Before anything, this blog acts as an online journal for me and sometimes I will post what I am thinking or struggling with at the moment, hence the following post. To my dear twitter buddies that are following my Blog, I want to say thanks for following, and I promise you, you won't have to read about my thoughts and problems that often. At least I hope not!! Now on to what's on my mind right now...
Ever pay attention to how stupid a person can act, let alone sound when they've been bitten by the love bug? Recently, I was visited by a ghost from my past that appeared out of nowhere!! This person, who I truly do love, has been a big part of my life for the past couple of years. We dated, had fun but decided that we would be better off as friends. Bad thing is, we became best friends. He is probably one of the few people who knows everything about me. Now all of a sudden, that younger version of this person who I fell for a few years ago has decided to come out and I am really not sure what to make of it!! As much as I want what we once had, which now seems like so long ago, I'm also afraid to lose my best friend...........I know you will read this. And though you may not agree, all I'm asking is to give me time. Thank you for always being there for me especially this past yr with everything that has happened. I know that you are trying and I appreciate that.

My Pets!!!





Just wanted to post a quick blog about the little critters that reside with me and my dad.
I'll begin with the oldest, my cat. Her name is Shotzie, which is sweetheart in some language. She will be 14 years old this October. I rescued her from near death. When I found her, she was the ugliest thing. She had ear mites, was full of fleas and her left eye was swollen. Being the huge animal lover that I am, I quickly fell in love with her. We took her to the vet, got all that we needed for her and we had a new addition to the family. Within the past 13 years, she has already used up most of her nine lives. People would think we were crazy for the amount of money that has been spent on her. She is now in her "Golden Years" and really doesn't do much. She has become a fat,lazy cat.
My next set of pets are my 2 German Shepherds, Venus and Apollo. I have always had shepherds in my life for as long as I can remember. They are good watch dogs and I love them dearly as well. The male is the darker one and was the oldest. Apollo recently passed away, but I felt that I had to include him in this blog b/c he was part of the family.
And finally there is the newest of the bunch, Ms. Paris Hilton who just turned 1 this past December. My mom named her. Funny thing about her is that she has her papers and is AKC registered as a Yorkie, but somehow seems to be too big to be one. Mom always said that she was bigger because she was Texas sized. They told us that she can't be used to show b/c her ears never went up but we never intended to have her in dog shows anyway.
So those are my pets. I love them and they all bring such joy to my life!!

Saturday, May 2, 2009

I did not get the win, I got something better!!!

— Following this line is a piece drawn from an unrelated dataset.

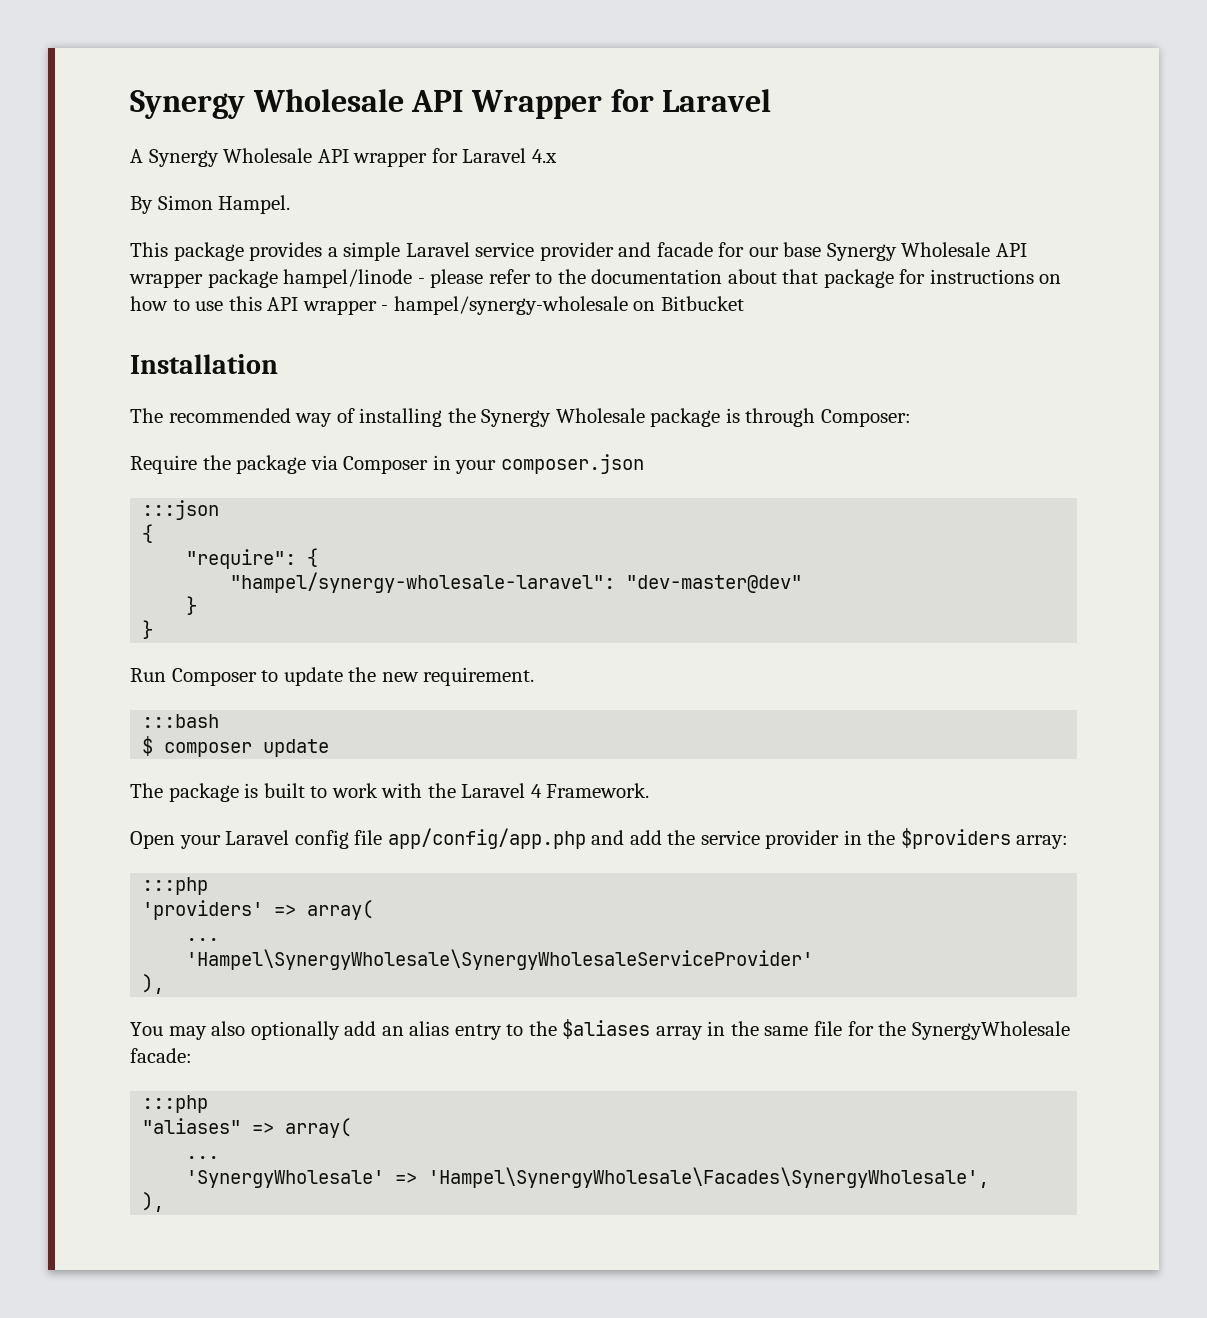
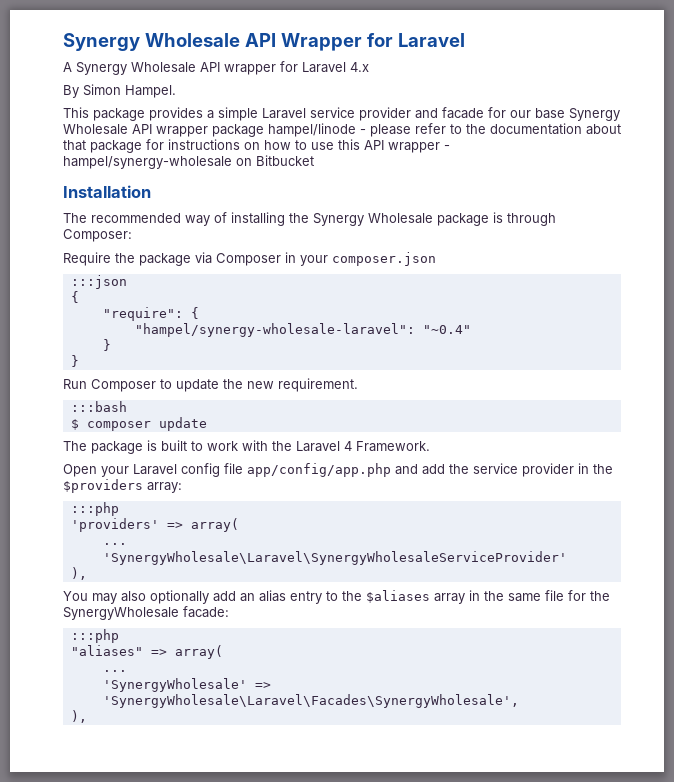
[626,575,803,593] "dev-master@dev" -> [422,325,471,334] "~0.4"
[186,949,814,970] 'Hampel\SynergyWholesale\SynergyWholesaleServiceProvider' -> [102,551,567,565] 'SynergyWholesale\Laravel\SynergyWholesaleServiceProvider'
[428,1167,990,1188] 'Hampel\SynergyWholesale\Facades\SynergyWholesale', -> [102,694,519,708] 'SynergyWholesale\Laravel\Facades\SynergyWholesale',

Well what started as an unsure event, became a sure win!! Yes, I made money today at the Kentucky Derby!!! Granted I did not win at post, I did however win by an exacta. After hearing the bad news this morning about my original horse "I Want Revenge" being scratched, let alone that it was gonna be a sloppy field due to the rain, I was kind of bummed. He was a sure win and I already had planned out how I was gonna bet. I had to turn to plan B, my second choice "Pioneer of the Nile". I already new that he had a good chance of winning. He was my original pick back in mid April, especially since he was one of Baffert's horses who has always brought me big money in the past. The key was to find who would be the shoe in that would come in second for the exacta. I was undecided between 4 horses and just decided to box them all with "PON" and hope that one of them would come in second! Little did I know that instead of coming in second, one of the horses that I picked, "Mine That Bird", came in first which shot up the purse value because he was a longshot!! His odds were 50-1!! It was a great day at the races. I turned $200 worth of multiple possibilities into a win that paid a little over $2000. Thank you "Mine That Bird" and I hope to see you in the Preakness Stakes in two weeks!!!

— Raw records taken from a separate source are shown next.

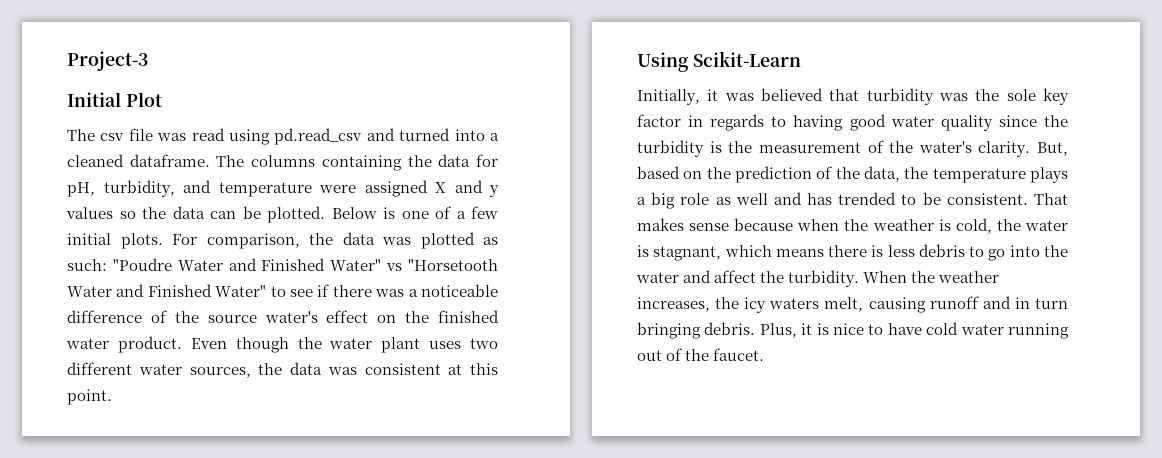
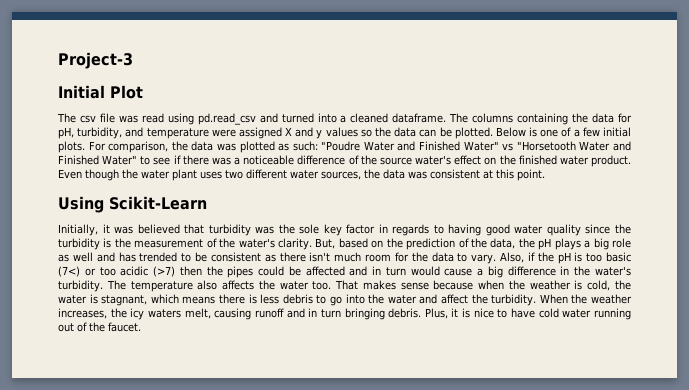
[932,168,1026,183] temperature -> [538,238,552,250] pH
[946,193,1028,205] consistent. -> [210,252,631,264] [58,266,631,278] [58,280,332,292] consistent as there isn't much room for the data to vary. Also, if the pH is too basic (7<) or too acidic (>7) then the pipes could be affected and in turn would cause a big difference in the water's turbidity. The temperature also affects the water too.

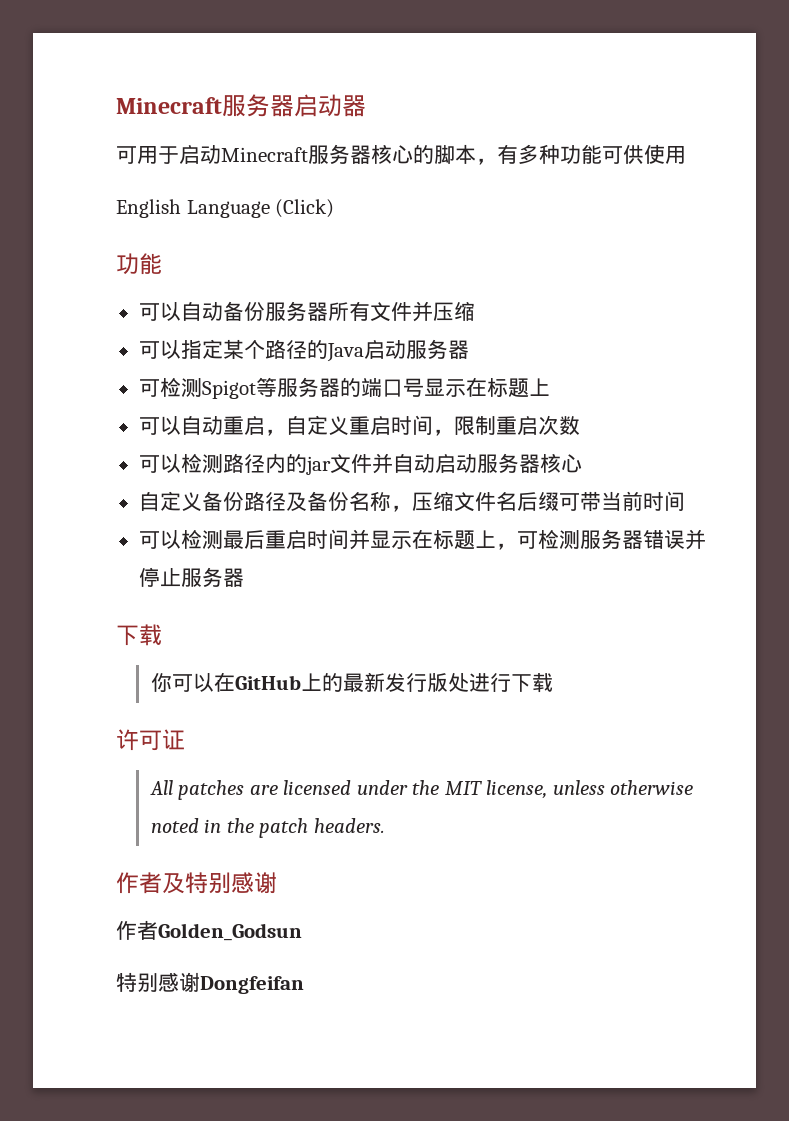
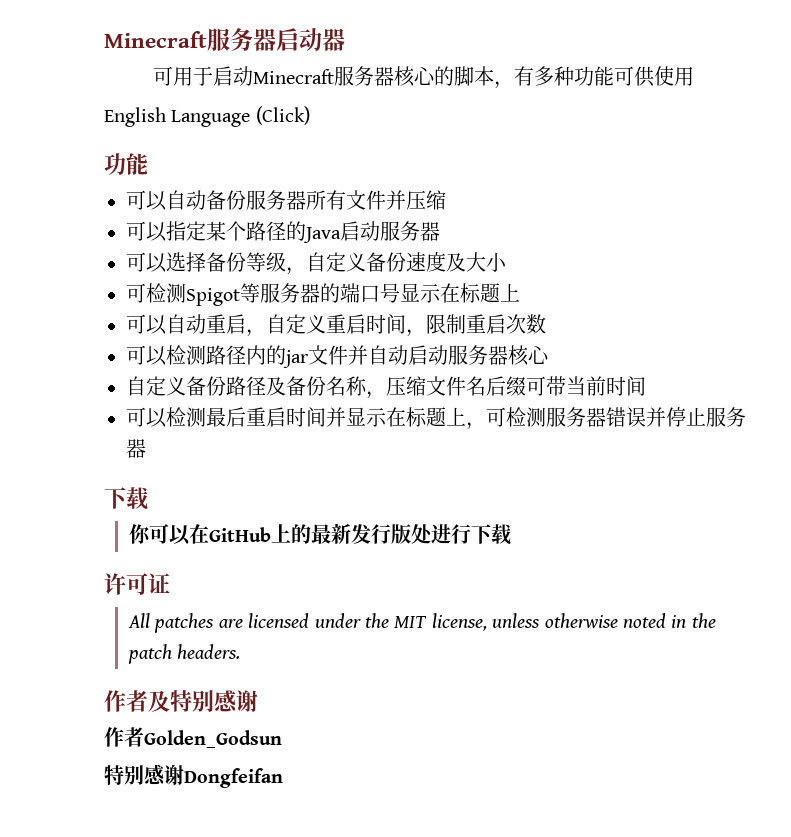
(469, 349) none -> [126,251,507,275] // 可以选择备份等级，自定义备份速度及大小

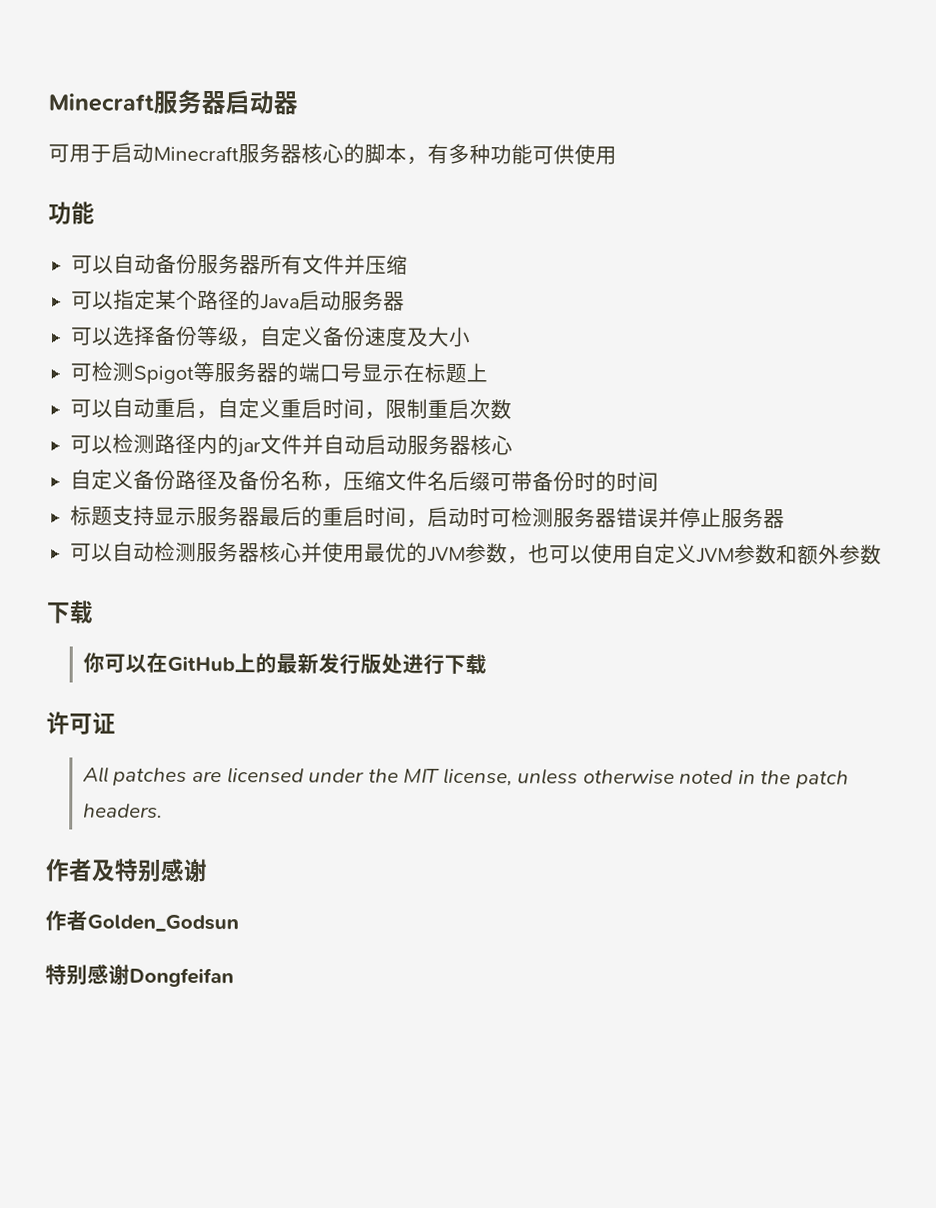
[104,106,310,127] // English Language (Click) -> (617, 155) none
[566,376,606,396] 当前 -> [531,471,617,492] 备份时的
[126,407,486,430] 可以检测最后重启时间并显示在标题上， -> [69,505,491,528] 标题支持显示服务器最后的重启时间，启动时
(146, 448) none -> [69,541,882,566] // 可以自动检测服务器核心并使用最优的JVM参数，也可以使用自定义JVM参数和额外参数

I Want Revenge got scratched!!!


Well, I had a plan. Was gonna bet big on I Want Revenge, <<<< the horse over there-I was that sure of him!!! And then I woke up to find that the favorite to win the KY Derby this yr got scratched due to an injured ankle!! Ahh, this takes me back to the Belmont Stakes of 1999 (yes I've been playing the horses that long, I started when I was thirteen!!) when Charismatic (who would have been the next Triple Crown winner since Affirmed) broke his leg in two places inches away from crossing the finish line. I swear, if I could have jumped through the TV, I along with several other crazy people, would have pulled him over the finish line!! I lost money that year, but things worked out well for the horse though, he now resides in Japan and is used to stud. Lucky him!! Haha!
I have no choice but to see what my alternate choices are. I'm thinking, "What would mom have done"? Lukas has a horse that looks pretty good, he's had 6 straight KY Derby wins in the past. Pletcher and Baffert have horses as well that have not failed me in the past. I'm not gonna bet big, especially now that the favorite is scratched. These are just random thoughts I'm having before heading to the race track. Let's see what happens...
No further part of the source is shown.